The mixed spmv example..

Table of contents
Introduction About the example The commented program Include files Where do you want to run your operation? Preparing your data and transfer to the proper device. Measure the time of apply	Results Comments about programming and debugging The plain program

Introduction

This mixed spmv example should give the usage of Ginkgo mixed precision. This example is meant for you to understand how Ginkgo works with different precision of data. We encourage you to play with the code, change the parameters and see what is best suited for your purposes.

About the example

Each example has the following sections:

Introduction:This gives an overview of the example and mentions any interesting aspects in the example that might help the reader.
The commented program: This section is intended for you to understand the details of the example so that you can play with it and understand Ginkgo and its features better.
Results: This section shows the results of the code when run. Though the results may not be completely the same, you can expect the behaviour to be similar.
The plain program: This is the complete code without any comments to have an complete overview of the code.

The commented program

 * @param value_dist  distribution of array values
 * @param engine  a random engine
 *
 * @return ValueType
 * /
template <typename ValueType, typename ValueDistribution, typename Engine>
typename std::enable_if<!gko::is_complex_s<ValueType>::value, ValueType>::type
get_rand_value(ValueDistribution&& value_dist, Engine&& gen)
{
    return value_dist(gen);
}
 
/ **
 * Specialization for complex types.
 *
 * @copydoc get_rand_value
 * /
template <typename ValueType, typename ValueDistribution, typename Engine>
typename std::enable_if<gko::is_complex_s<ValueType>::value, ValueType>::type
get_rand_value(ValueDistribution&& value_dist, Engine&& gen)
{
    return ValueType(value_dist(gen), value_dist(gen));
}
 
/ **
 * timing the apply operation A->apply(b, x). It will runs 2 warmup and get
 * average time among 10 times.
 *
 * @return seconds
 * /
double timing(std::shared_ptr<const gko::Executor> exec,
              std::shared_ptr<const gko::LinOp> A,
              std::shared_ptr<const gko::LinOp> b,
              std::shared_ptr<gko::LinOp> x)
{
    int warmup = 2;
    int rep = 10;
    for (int i = 0; i < warmup; i++) {
        A->apply(b, x);
    }
    double total_sec = 0;
    for (int i = 0; i < rep; i++) {

always clone the x in each apply

auto xx = x->clone();

synchronize to make sure data is already on device

exec->synchronize();
auto start = std::chrono::steady_clock::now();
A->apply(b, xx);

synchronize to make sure the operation is done

exec->synchronize();

auto stop = std::chrono::steady_clock::now();

get the duration in seconds

std::chrono::duration<double> duration_time = stop - start;
total_sec += duration_time.count();
if (i + 1 == rep) {

copy the result back to x

            x->copy_from(xx);
        }
    }
 
    return total_sec / rep;
}
 
 
}  // namespace
 
 
int main(int argc, char* argv[])
{

Use some shortcuts. In Ginkgo, vectors are seen as a gko::matrix::Dense with one column/one row. The advantage of this concept is that using multiple vectors is a now a natural extension of adding columns/rows are necessary.

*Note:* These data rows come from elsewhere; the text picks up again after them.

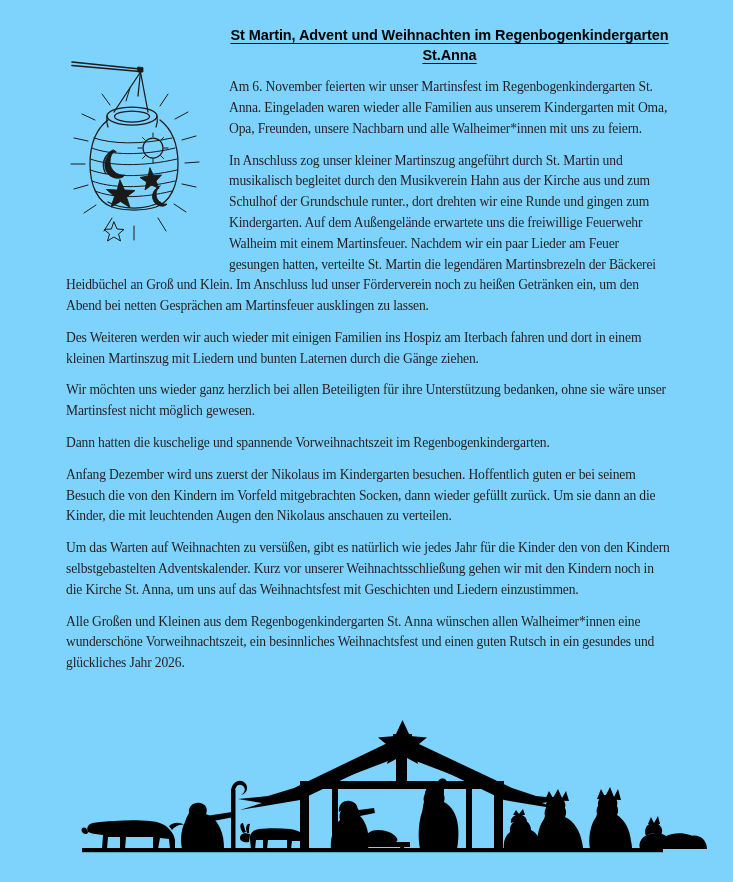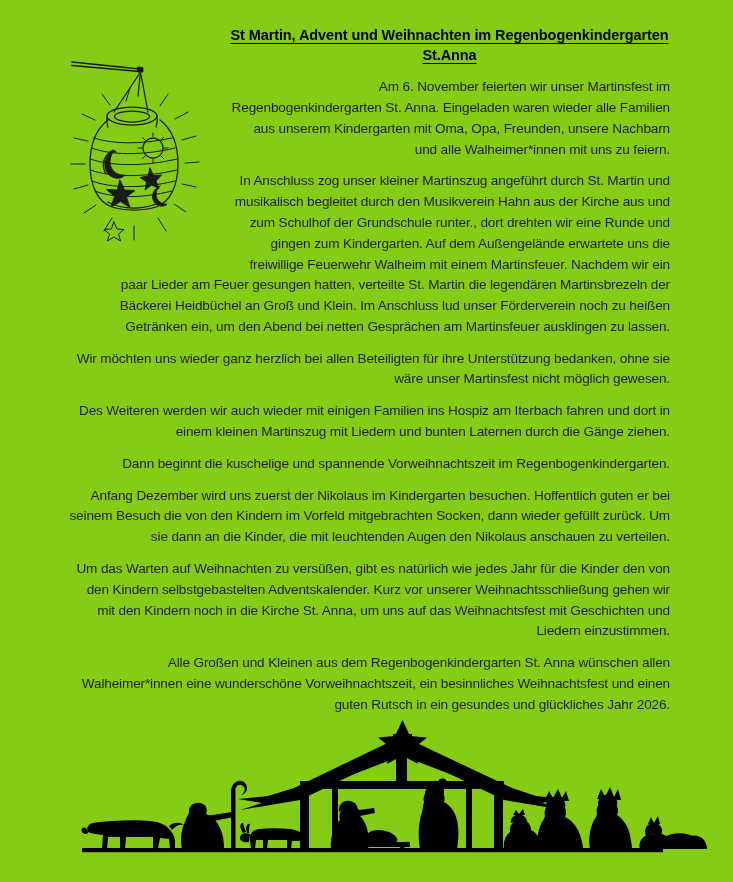--- a/index.html
+++ b/index.html
@@ -16,7 +16,7 @@
     position: relative;
     width: 733px;
     height: 882px;
-    background: #84cc16;
+    background: #7dd3fc;
     overflow: hidden;
   }
 

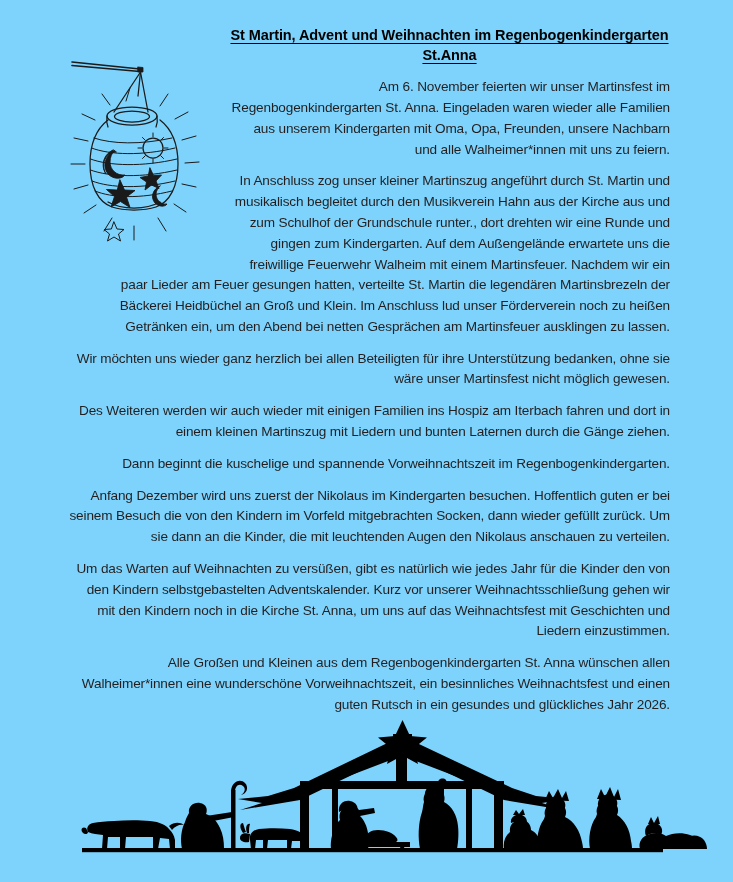--- a/index.html
+++ b/index.html
@@ -52,10 +52,11 @@
   .para {
     font-size: 13.6px;
     line-height: 1.53;
-    text-align: right;
+    text-align: left;
     margin: 0 0 11px 0;
     letter-spacing: -0.15px;
     color: #231f20;
+    font-family: Liberation Serif, serif;
   }
   .para:last-child { margin-bottom: 0; }
 

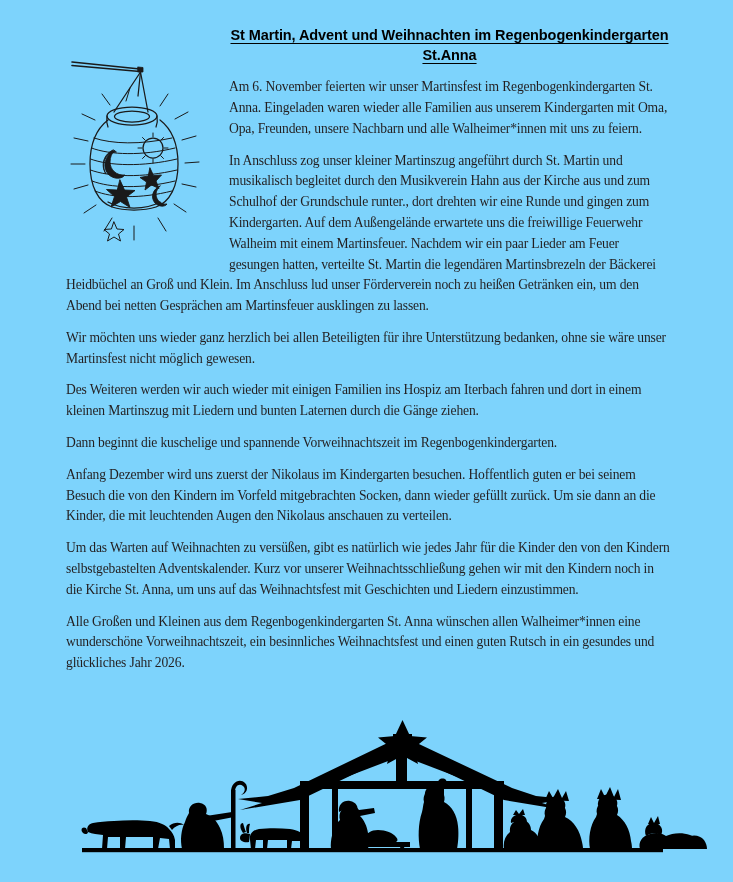--- a/index.html
+++ b/index.html
@@ -156,8 +156,8 @@
 
     <p class="para">Am 6. November feierten wir unser Martinsfest im Regenbogenkindergarten St. Anna. Eingeladen waren wieder alle Familien aus unserem Kindergarten mit Oma, Opa, Freunden, unsere Nachbarn und alle Walheimer*innen mit uns zu feiern.</p>
     <p class="para">In Anschluss zog unser kleiner Martinszug angeführt durch St. Martin und musikalisch begleitet durch den Musikverein Hahn aus der Kirche aus und zum Schulhof der Grundschule runter., dort drehten wir eine Runde und gingen zum Kindergarten. Auf dem Außengelände erwartete uns die freiwillige Feuerwehr Walheim mit einem Martinsfeuer. Nachdem wir ein paar Lieder am Feuer gesungen hatten, verteilte St. Martin die legendären Martinsbrezeln der Bäckerei Heidbüchel an Groß und Klein. Im Anschluss lud unser Förderverein noch zu heißen Getränken ein, um den Abend bei netten Gesprächen am Martinsfeuer ausklingen zu lassen.</p>
+    <p class="para">Des Weiteren werden wir auch wieder mit einigen Familien ins Hospiz am Iterbach fahren und dort in einem kleinen Martinszug mit Liedern und bunten Laternen durch die Gänge ziehen.</p>
     <p class="para">Wir möchten uns wieder ganz herzlich bei allen Beteiligten für ihre Unterstützung bedanken, ohne sie wäre unser Martinsfest nicht möglich gewesen.</p>
-    <p class="para">Des Weiteren werden wir auch wieder mit einigen Familien ins Hospiz am Iterbach fahren und dort in einem kleinen Martinszug mit Liedern und bunten Laternen durch die Gänge ziehen.</p>
     <p class="para">Dann beginnt die kuschelige und spannende Vorweihnachtszeit im Regenbogenkindergarten.</p>
     <p class="para">Anfang Dezember wird uns zuerst der Nikolaus im Kindergarten besuchen. Hoffentlich guten er bei seinem Besuch die von den Kindern im Vorfeld mitgebrachten Socken, dann wieder gefüllt zurück. Um sie dann an die Kinder, die mit leuchtenden Augen den Nikolaus anschauen zu verteilen.</p>
     <p class="para">Um das Warten auf Weihnachten zu versüßen, gibt es natürlich wie jedes Jahr für die Kinder den von den Kindern selbstgebastelten Adventskalender. Kurz vor unserer Weihnachtsschließung gehen wir mit den Kindern noch in die Kirche St. Anna, um uns auf das Weihnachtsfest mit Geschichten und Liedern einzustimmen.</p>

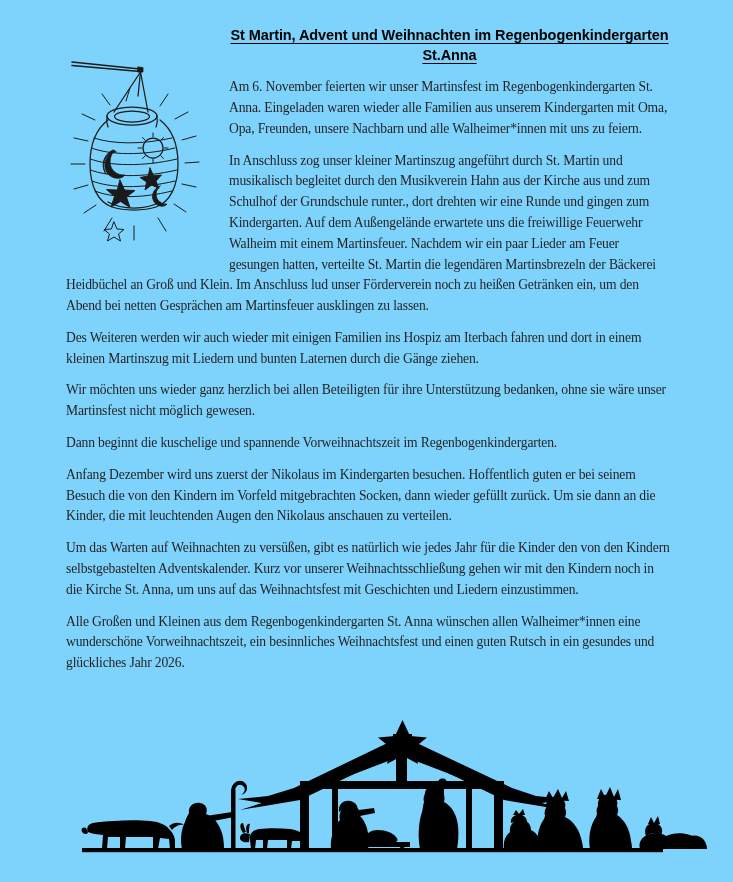--- a/index.html
+++ b/index.html
@@ -158,7 +158,7 @@
     <p class="para">In Anschluss zog unser kleiner Martinszug angeführt durch St. Martin und musikalisch begleitet durch den Musikverein Hahn aus der Kirche aus und zum Schulhof der Grundschule runter., dort drehten wir eine Runde und gingen zum Kindergarten. Auf dem Außengelände erwartete uns die freiwillige Feuerwehr Walheim mit einem Martinsfeuer. Nachdem wir ein paar Lieder am Feuer gesungen hatten, verteilte St. Martin die legendären Martinsbrezeln der Bäckerei Heidbüchel an Groß und Klein. Im Anschluss lud unser Förderverein noch zu heißen Getränken ein, um den Abend bei netten Gesprächen am Martinsfeuer ausklingen zu lassen.</p>
     <p class="para">Des Weiteren werden wir auch wieder mit einigen Familien ins Hospiz am Iterbach fahren und dort in einem kleinen Martinszug mit Liedern und bunten Laternen durch die Gänge ziehen.</p>
     <p class="para">Wir möchten uns wieder ganz herzlich bei allen Beteiligten für ihre Unterstützung bedanken, ohne sie wäre unser Martinsfest nicht möglich gewesen.</p>
-    <p class="para">Dann beginnt die kuschelige und spannende Vorweihnachtszeit im Regenbogenkindergarten.</p>
+    <p class="para">Dann hatten die kuschelige und spannende Vorweihnachtszeit im Regenbogenkindergarten.</p>
     <p class="para">Anfang Dezember wird uns zuerst der Nikolaus im Kindergarten besuchen. Hoffentlich guten er bei seinem Besuch die von den Kindern im Vorfeld mitgebrachten Socken, dann wieder gefüllt zurück. Um sie dann an die Kinder, die mit leuchtenden Augen den Nikolaus anschauen zu verteilen.</p>
     <p class="para">Um das Warten auf Weihnachten zu versüßen, gibt es natürlich wie jedes Jahr für die Kinder den von den Kindern selbstgebastelten Adventskalender. Kurz vor unserer Weihnachtsschließung gehen wir mit den Kindern noch in die Kirche St. Anna, um uns auf das Weihnachtsfest mit Geschichten und Liedern einzustimmen.</p>
     <p class="para">Alle Großen und Kleinen aus dem Regenbogenkindergarten St. Anna wünschen allen Walheimer*innen eine wunderschöne Vorweihnachtszeit, ein besinnliches Weihnachtsfest und einen guten Rutsch in ein gesundes und glückliches Jahr 2026.</p>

using HighPrecision = double;
using RealValueType = gko::remove_complex<HighPrecision>;
using LowPrecision = float;
using IndexType = int;
using hp_vec = gko::matrix::Dense<HighPrecision>;
using lp_vec = gko::matrix::Dense<LowPrecision>;
using real_vec = gko::matrix::Dense<RealValueType>;

The gko::matrix::Ell class is used here, but any other matrix class such as gko::matrix::Coo, gko::matrix::Hybrid, gko::matrix::Csr or gko::matrix::Sellp could also be used. Note. the behavior will depends GINKGO_MIXED_PRECISION flags and the actual implementation from different matrices.

using hp_mtx = gko::matrix::Ell<HighPrecision, IndexType>;

using lp_mtx = gko::matrix::Ell<LowPrecision, IndexType>;

Print the ginkgo version information.

std::cout << gko::version_info::get() << std::endl;
 
if (argc == 2 && (std::string(argv[1]) == "--help")) {
    std::cerr << "Usage: " << argv[0] << " [executor] " << std::endl;
    std::exit(-1);
}

Where do you want to run your operation?

The gko::Executor class is one of the cornerstones of Ginkgo. Currently, we have support for an gko::OmpExecutor, which uses OpenMP multi-threading in most of its kernels, a gko::ReferenceExecutor, a single threaded specialization of the OpenMP executor and a gko::CudaExecutor which runs the code on a NVIDIA GPU if available.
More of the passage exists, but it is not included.